Jeremy Corbyn has always been pro-Brexit – he campaigned against Europe for years – so we shouldn’t be surprised. But we should be disappointed.
Labour are supposed to be the opposition, but they haven’t opposed anything.
They are supposed to stand up for working people, but they haven’t stood up for anyone.
They are supposed to care about our children’s future, but they are letting the Conservatives wreck it.
They have lost the right to call themselves the opposition.
Labour has lost its purpose but we have found ours.
The brighter future we want for all our children is at stake. Our economy is at stake. Our schools and hospitals are at stake.

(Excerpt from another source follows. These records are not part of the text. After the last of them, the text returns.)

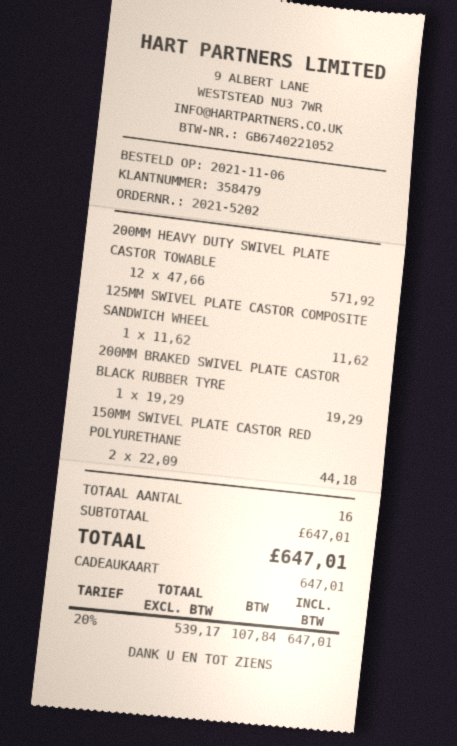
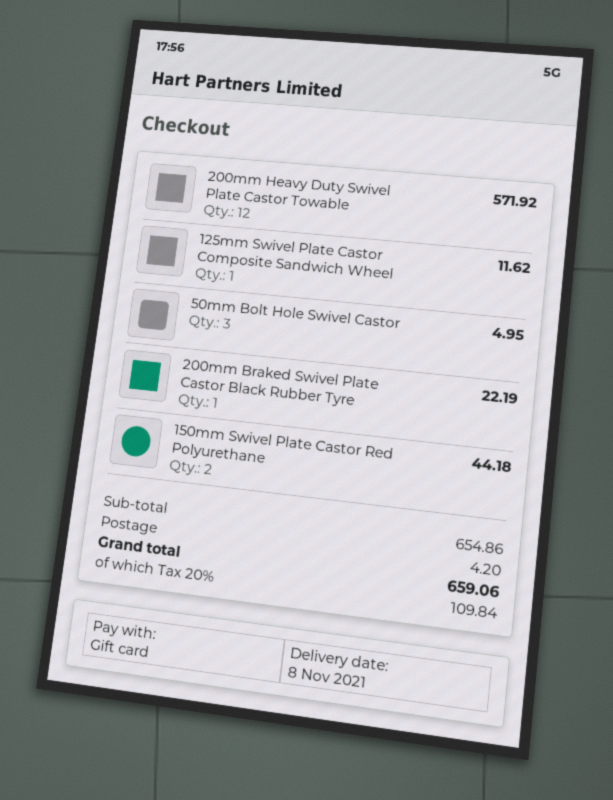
200MM BRAKED SWIVEL PLATE CASTOR BLACK RUBBER TYRE: 1 for 19.29 -> 1 for 22.19
50mm Bolt Hole Swivel Castor: none -> 3 for 4.95
subtotal: 647.01 -> 654.86
shipping: none -> 4.20
tax: 20% = 107.84 -> 20% = 109.84
total: 647.01 -> 659.06

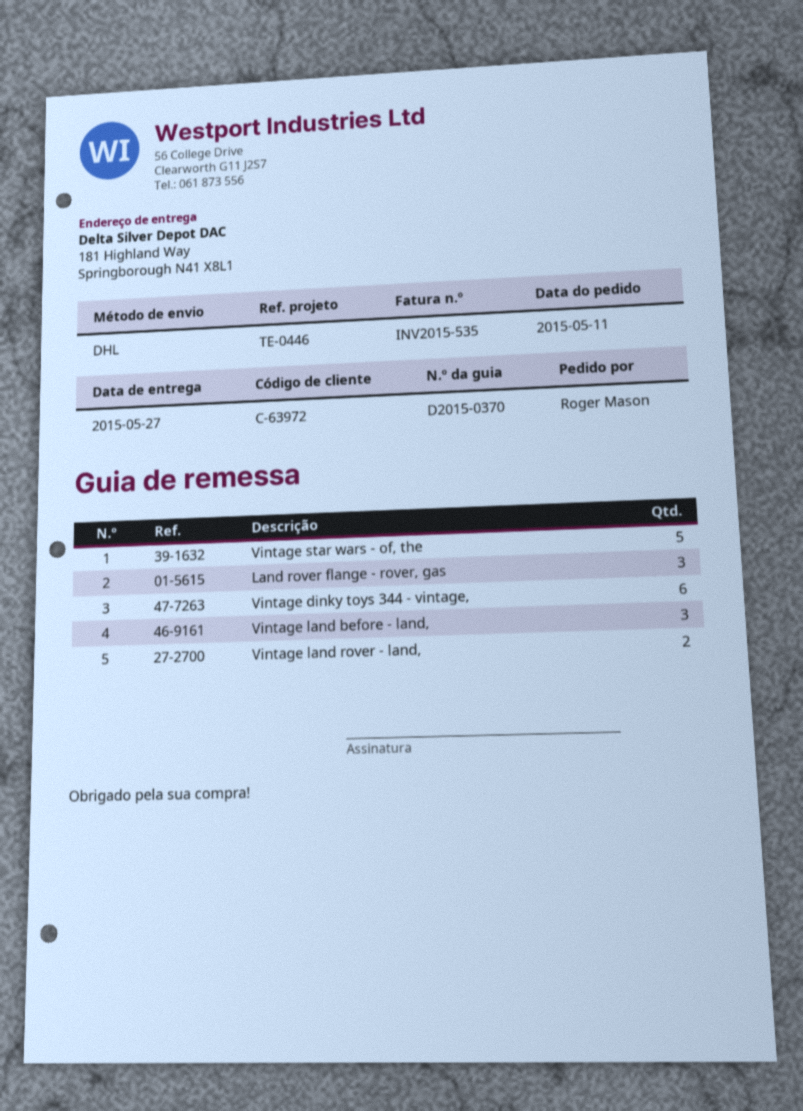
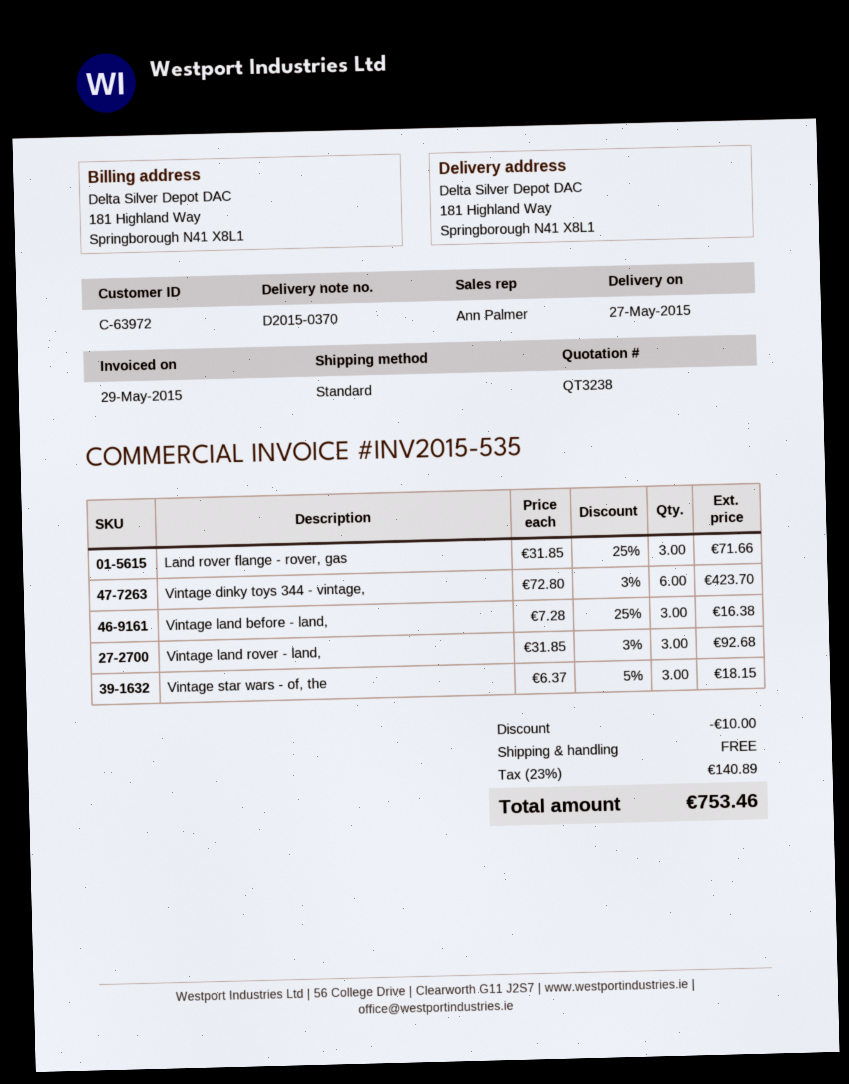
shipping method: DHL -> standard
Vintage star wars - of, the: 5 -> 3
Vintage land rover - land,: 2 -> 3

This is about the future of the open, tolerant, united country we love.
I am here tonight to tell you that we won’t roll over.
A few weeks ago in France, the two parties that had run the country for decades came third and fifth in the election.
Third and fifth.
The decent people of France decided that they did not want to just simply accept one of the two tired old parties. So they rejected them.
And when the two old parties had been eliminated, the decent people of France faced a stark choice: a liberal, pro-European candidate who believes in an open, tolerant and united France, and the leader of the National Front.
Hope versus fear. A brighter future versus a cold, mean-spirited one.
Nigel Farage pinned his colours to the mast. Just like when he backed Donald Trump in America, he backed the candidate who represented his world view – anti-Europe, anti-refugees.
He backed the National Front.
Well, the decent people of France chose hope over fear. And the National Front lost.
Don’t let anyone tell you the only choice you have in this election is between Theresa May and Jeremy Corbyn.
This election is about your choice and your future.
You can choose a brighter future where our children grow up in a country where people are decent to each other…
…where we have good schools and hospitals so that our children have a fair chance in life and our elderly are treated with dignity…
…where we have a clean environment and an innovative economy.
The more Liberal Democrat MPs you elect, the better the deal we will get on Europe.
The more Liberal Democrat MPs you elect, the more jobs and more money for the NHS and schools.
The more Liberal Democrat MPs you elect, the brighter the future for our children.
Theresa May and Nigel Farage’s cold, mean-spirited Britain is not the Britain I love.
The Britain I love is generous and compassionate.
The Britain I love is one where we are decent to each other.
The Britain I love is open, tolerant and united.
If that is the Britain you love too then this is the moment to stand up.
This is your chance to change Britain’s future.
I am here tonight because when my children are my age I want to be able to look them in the eye and tell them honestly that when the moment came to stand up for their future, I stood up.
I am determined that our children will grow up in a country where people are decent to each other.
I am here tonight because the Britain I love is not lost yet.
That’s the country I want to lead.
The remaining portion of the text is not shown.